*** Opening Source material ***

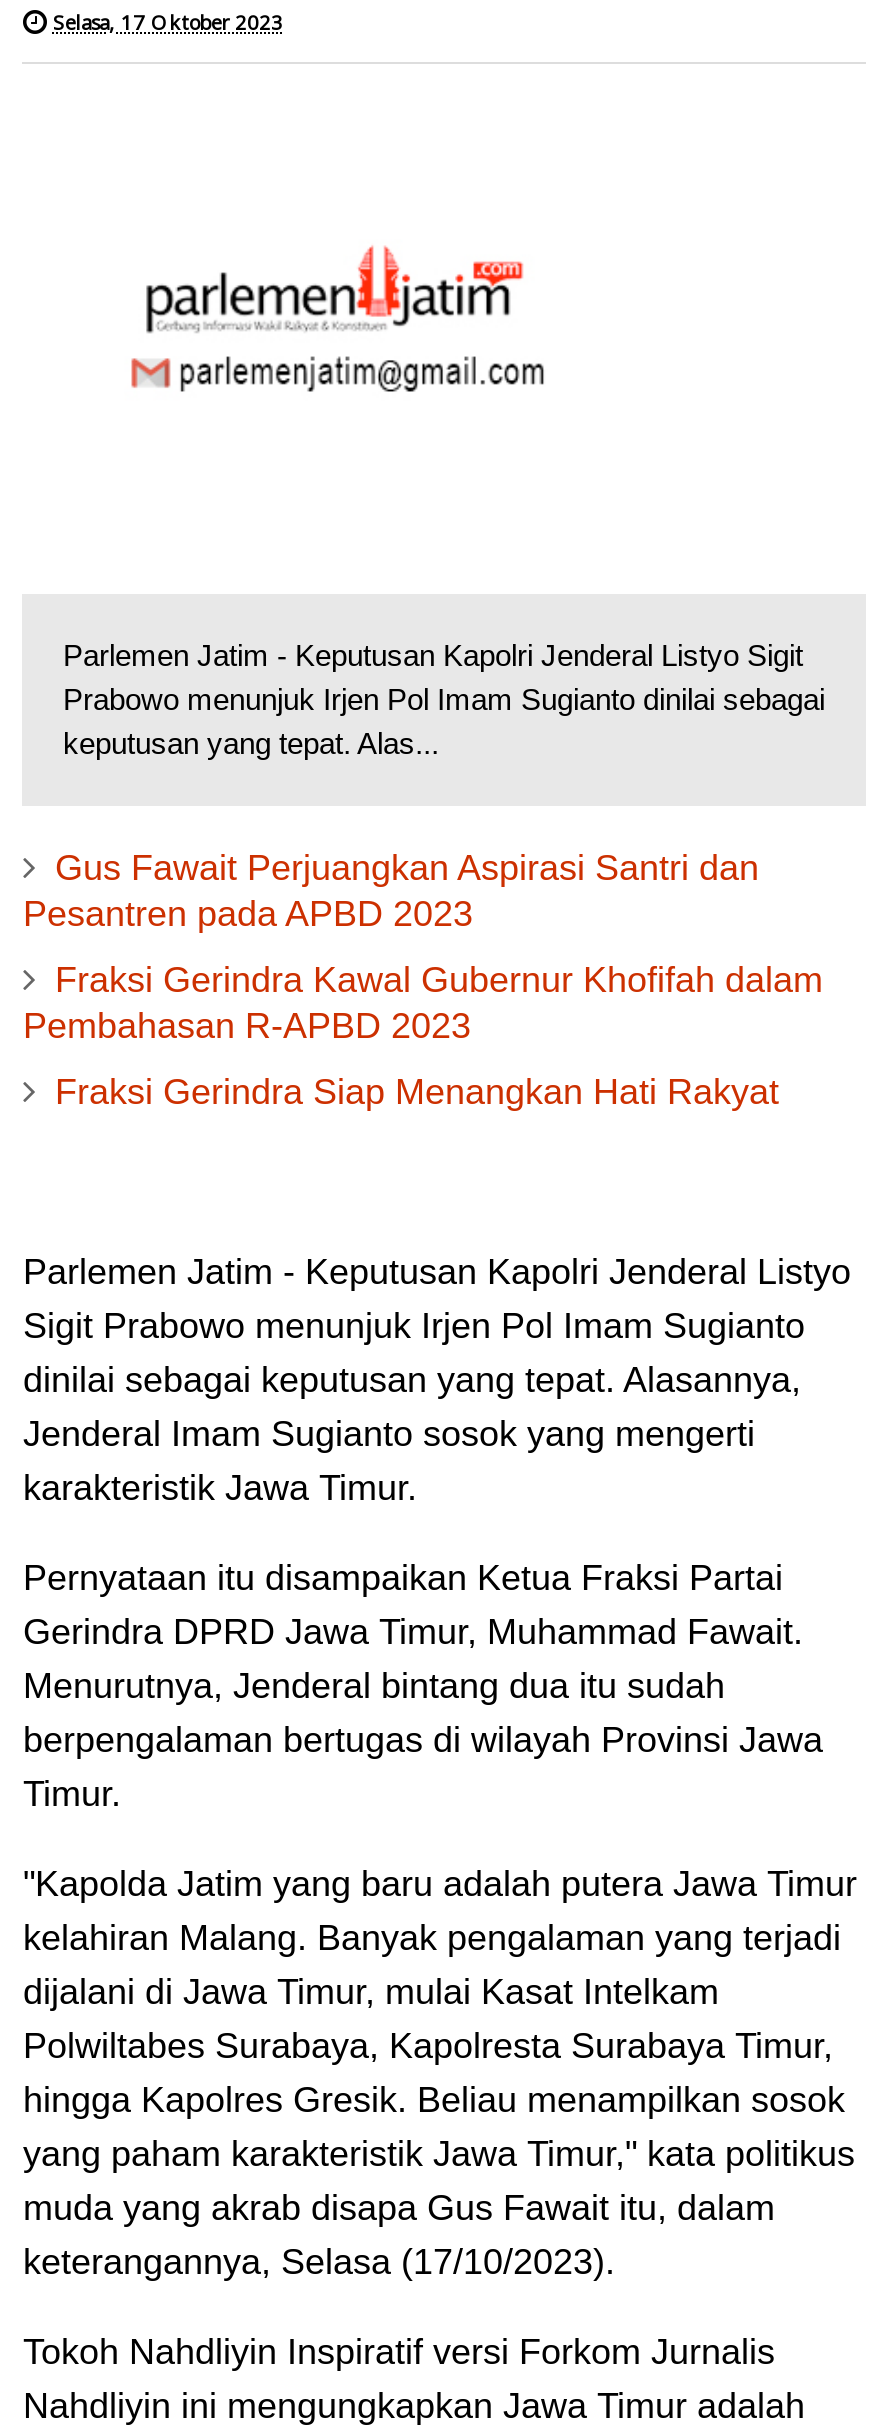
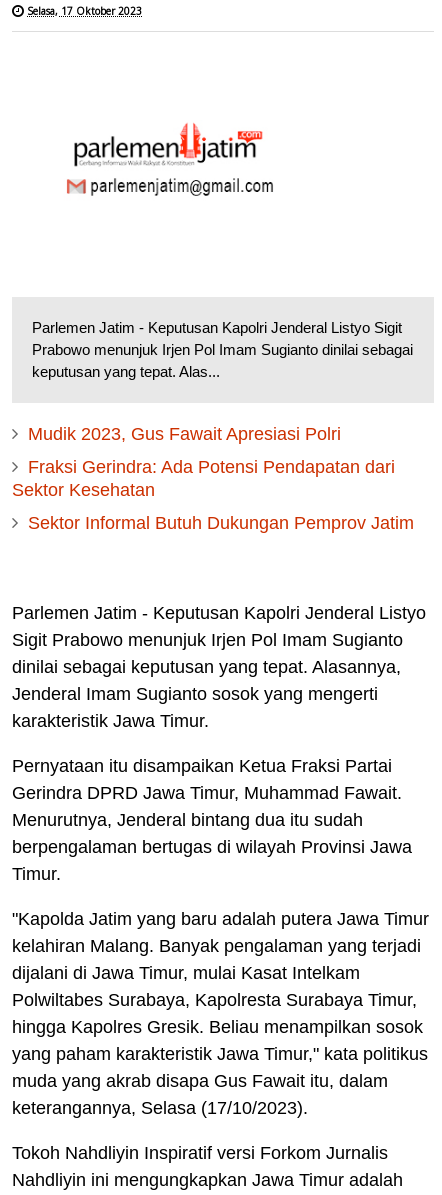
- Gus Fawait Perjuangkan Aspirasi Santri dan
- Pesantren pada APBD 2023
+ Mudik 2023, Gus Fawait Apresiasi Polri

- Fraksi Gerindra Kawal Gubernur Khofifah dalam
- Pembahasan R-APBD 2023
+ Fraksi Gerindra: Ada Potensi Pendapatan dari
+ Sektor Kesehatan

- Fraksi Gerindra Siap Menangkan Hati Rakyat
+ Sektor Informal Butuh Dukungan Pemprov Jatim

*** Closing Source material ***

Your task:
Collect the complete line wherever the string "Gerindra" appears in the records.

Answer section:
- Fraksi Gerindra Kawal Gubernur Khofifah dalam
+ Fraksi Gerindra: Ada Potensi Pendapatan dari
- Fraksi Gerindra Siap Menangkan Hati Rakyat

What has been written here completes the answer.